Однажды, придя домой из школы, я застала родителей в возбужденной перепалке. Лицо у мамы было расстроенное, она сидела за столом с иголкой в руках и трудилась над одним из своих платьев. Слёзы катились по щекам и капали на её рукоделие. Обычно родители старались не обсуждать при мне тему коллекционера, но за последнее время я невольно стала свидетелем странных посещений, телефонных звонков. Под нашими окнами маячили подозрительные личности. Как я поняла, у родителей возникли серьёзные неприятности. Отца после повторного приезда Эсторика загрызли «товарищи» из КГБ, уволили из Торговой палаты, а друзья из Союза художников струсили и перестали появляться.

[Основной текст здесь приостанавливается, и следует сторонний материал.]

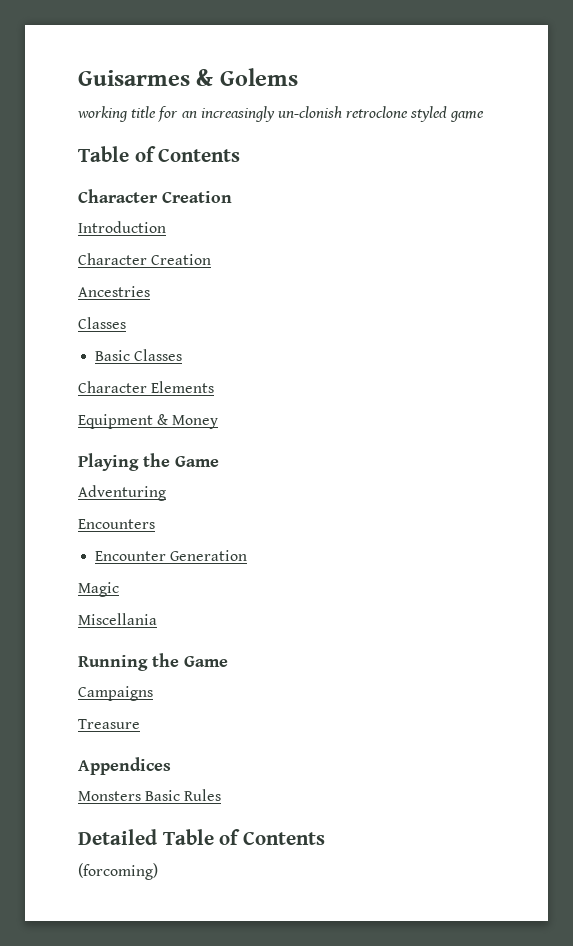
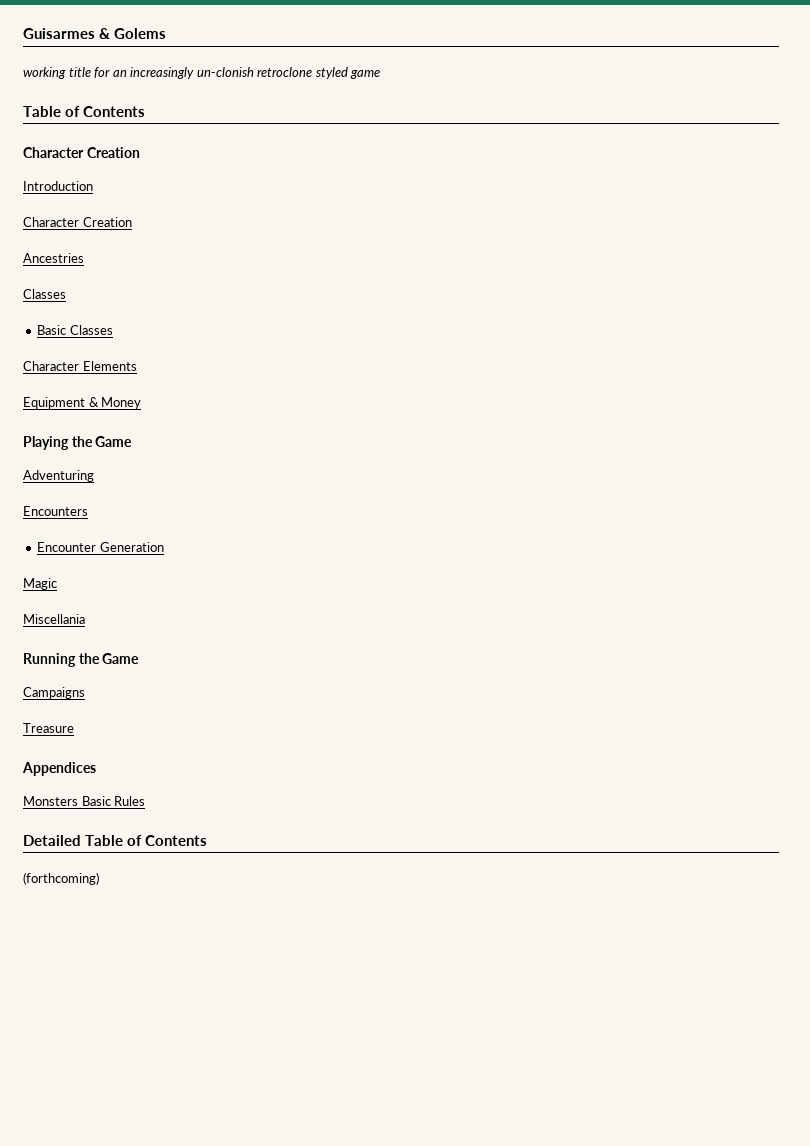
- (forcoming)
+ (forthcoming)

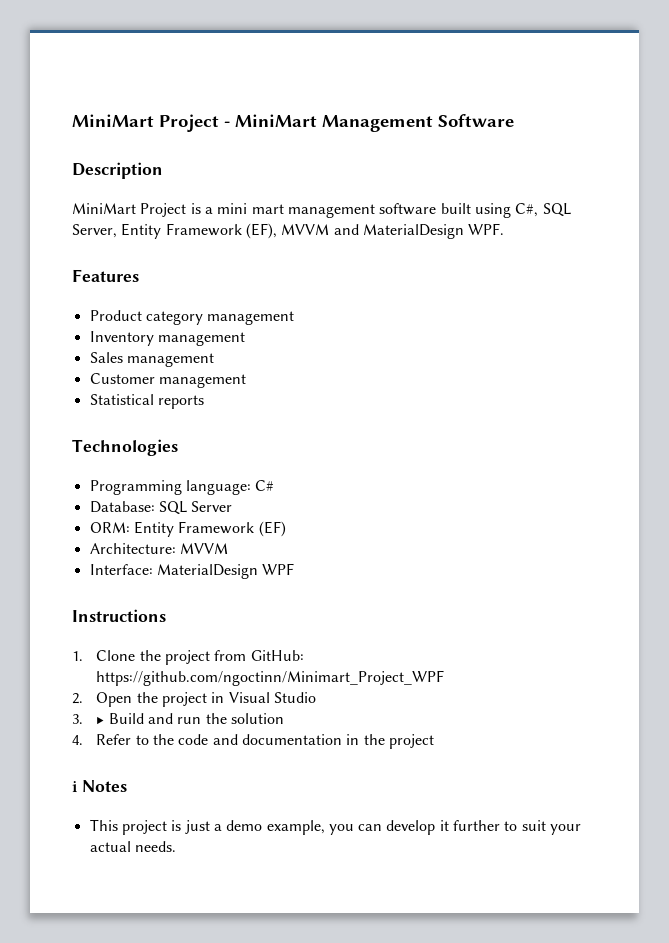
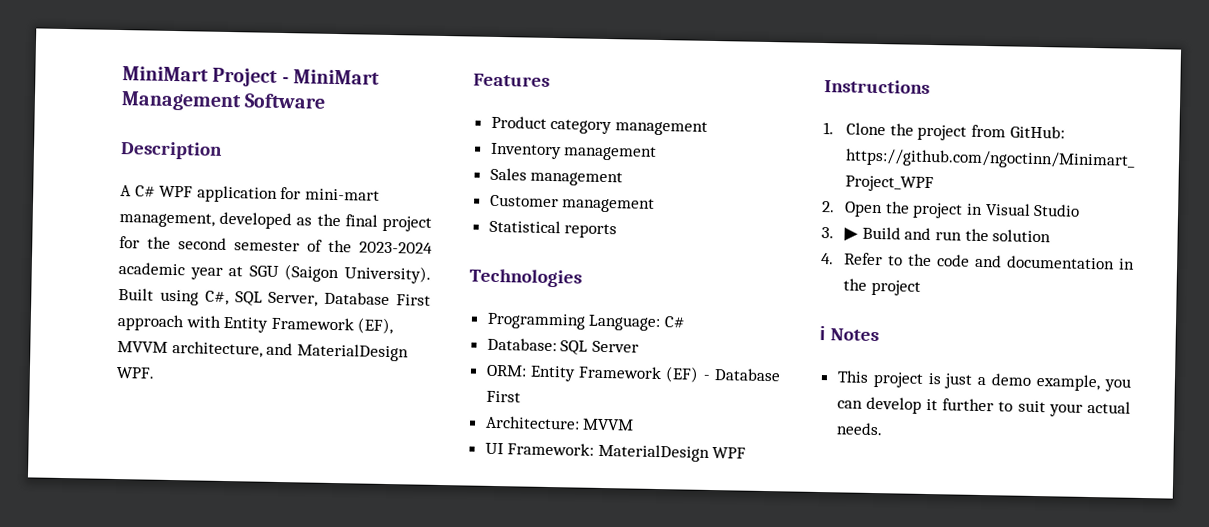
- MiniMart Project is a mini mart management software built using C#, SQL Server, Entity Framework (EF), MVVM and MaterialDesign WPF.
+ A C# WPF application for mini-mart management, developed as the final project for the second semester of the 2023-2024 academic year at SGU (Saigon University). Built using C#, SQL Server, Database First approach with Entity Framework (EF), MVVM architecture, and MaterialDesign WPF.
- Programming language: C#
+ Programming Language: C#
- ORM: Entity Framework (EF)
+ ORM: Entity Framework (EF) - Database First
- Interface: MaterialDesign WPF
+ UI Framework: MaterialDesign WPF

Маму вызвали в дирекцию ТЮЗа. Как модница и великолепная портниха, она купила у кого-то «с рук» отрез японского шелка, в ярких цветах и орнаментах. Сшила платье, довольно часто его надевала. В её гардеробе по тем временам она было единственным оригинальным и любимым. В кабинете директора сидели профкомовцы и секретарь парткома. Они строго посмотрели на маму и сказали: «Это что ты себе позволяешь носить?» – «А в чём дело?» – пролепетала актриса Театра юных зрителей. «Посмотри на свое платье. Оно ведь всё зашифровано!» Мама всмотрелась в ткань и между ярко-розовыми восточными пионами, голубыми и зелеными листьями разглядела крохотные значки. О Боже, это была свастика! «Но ведь я не знала, не видела… и вообще – это совсем не то, что вы думаете. Это ведь не та свастика, как у Гитлера, а та, что у восточных людей, символ солнца и вечности…» Последовал ответ: «Ты что, не понимаешь, в каком театре работаешь? Значит так, мы тебя обсудим на общем собрании, и ты напишешь заявление об уходе из театра!»
Мама зашила все малюсенькие свастики цветными нитками, но долгое время носить это платье так и не решалась. Но вряд ли только оно было причиной её увольнения из Театра юных зрителей.

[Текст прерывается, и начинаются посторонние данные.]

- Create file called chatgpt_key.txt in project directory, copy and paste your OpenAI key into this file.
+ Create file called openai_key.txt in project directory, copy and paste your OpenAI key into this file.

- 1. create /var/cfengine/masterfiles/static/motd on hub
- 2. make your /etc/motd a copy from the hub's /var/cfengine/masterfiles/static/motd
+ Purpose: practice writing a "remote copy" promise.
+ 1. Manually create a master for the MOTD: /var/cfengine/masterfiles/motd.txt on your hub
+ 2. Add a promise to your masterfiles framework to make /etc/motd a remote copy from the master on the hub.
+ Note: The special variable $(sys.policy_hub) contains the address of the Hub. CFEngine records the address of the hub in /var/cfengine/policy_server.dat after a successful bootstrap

Даже мне пытались в школе номер сто девятосто на общем собрании пришить «дело» – за домашние сборища, песни под гитару, буги-вуги и чтение стихов. Но мне «повезло» – у меня случился приступ аппендицита и по «скорой» я была отправлена на операционный стол. Прошло несколько месяцев, и в первые дни моего возвращения за парту наш классный руководитель вызвала меня в уголок и тихо сказала: «Советую тебе, Ершова, перейти в другую школу. Жизни тебе здесь не будет, пойдут сплошные двойки». Не долго думая, мы с родителями забрали мои бумажки, и я перешла в вечернюю школу рабочей молодежи, где через полтора года закончила десятилетку, а первые рубли заработала этикетками для вафель.

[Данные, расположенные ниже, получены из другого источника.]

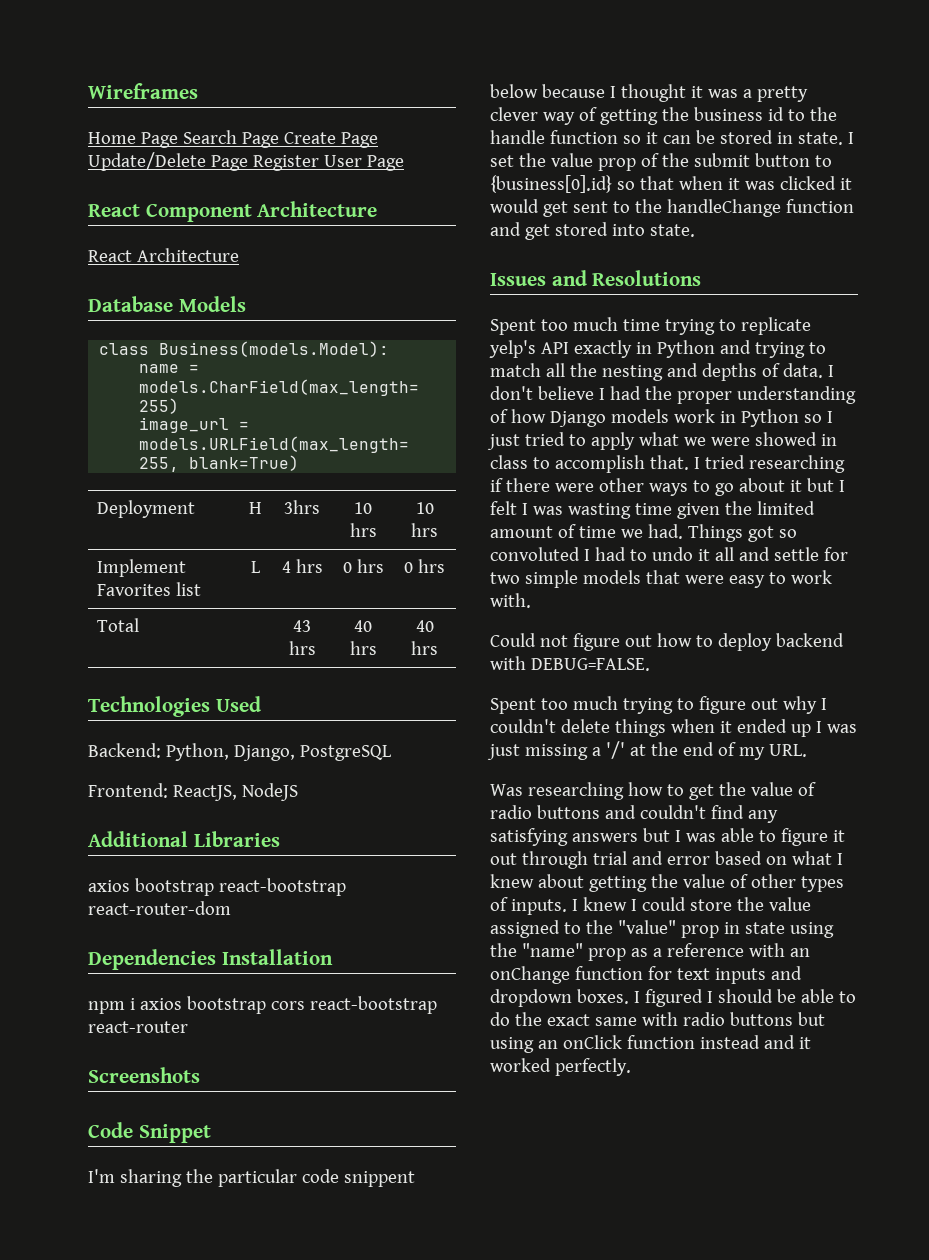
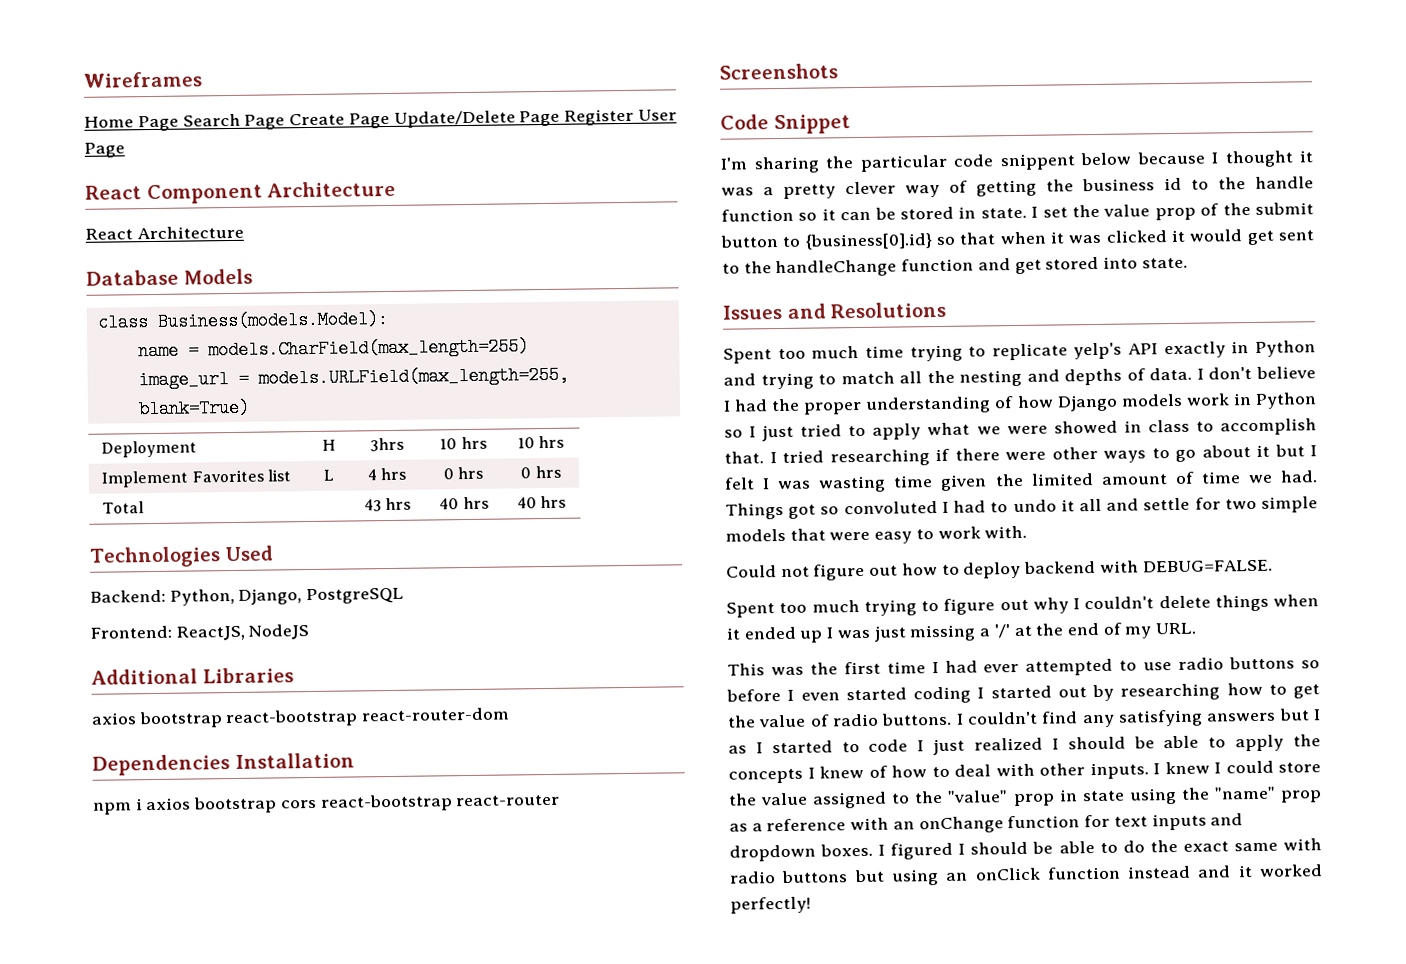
- Was researching how to get the value of radio buttons and couldn't find any satisfying answers but I was able to figure it out through trial and error based on what I knew about getting the value of other types of inputs.
+ This was the first time I had ever attempted to use radio buttons so before I even started coding I started out by researching how to get the value of radio buttons. I couldn't find any satisfying answers but I as I started to code I just realized I should be able to apply the concepts I knew of how to deal with other inputs.
- I figured I should be able to do the exact same with radio buttons but using an onClick function instead and it worked perfectly.
+ I figured I should be able to do the exact same with radio buttons but using an onClick function instead and it worked perfectly!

В те же шестидесятые у нас дома образовалось «молодёжное» общество, состоящее из самых разных по возрасту людей. Почему я называю его «молодым», потому что всех нас объединял дуновение оттепельного ветра, пьянил романтизм первой «перестройки и гласности». Люди, уставшие от советской пропаганды, скуки и беспросветности вдруг захотели помолодеть. Даже сейчас те, кто ещё жив на разных концах планеты, напоминают мне письмами и звонками о тех временах душевного подъёма. Уже забыла, кто привел к нам Вильяма Бруя, очень живого и талантливого юношу. В первый вечер знакомства он станцевал босиком и спел «Это школа Соломона Пляра… школа бальных танцев…», а за ужином на вопрос моего отца о его «среде обитания» он неожиданно полушуткой ответил: «меня часто спрашивают, кто у меня папа и мама… Папа мой в разводе с нашей семьёй, он циркач-гастролёр, а мама… так это не мама – а Дора Рафаиловна!». Его ответ нас рассмешил, но многое прояснилось потом. Д.Р., умная и предприимчивая женщина – оказалась спасительницей не только своего старшего сына Натана П., которого она «отмазала» от тюрьмы за некие махинации, но и стала на многие годы «библейской кормилицей» Вильяма. В те годы он учился в СХШ (Средняя художественная школа при Академии художеств им. Репина) и очень хотел стать художником. Но как-то у него там не сложилось, его выгнали за неуспеваемость, а по тем временам тунеядствовать было делом опасным и мой папа устроил его работать подмастерьем печатника в литографскую мастерскую, о которой я уже рассказывала. Именно там он познакомился со многими интересными художниками и эта среда постепенно стала его формировать.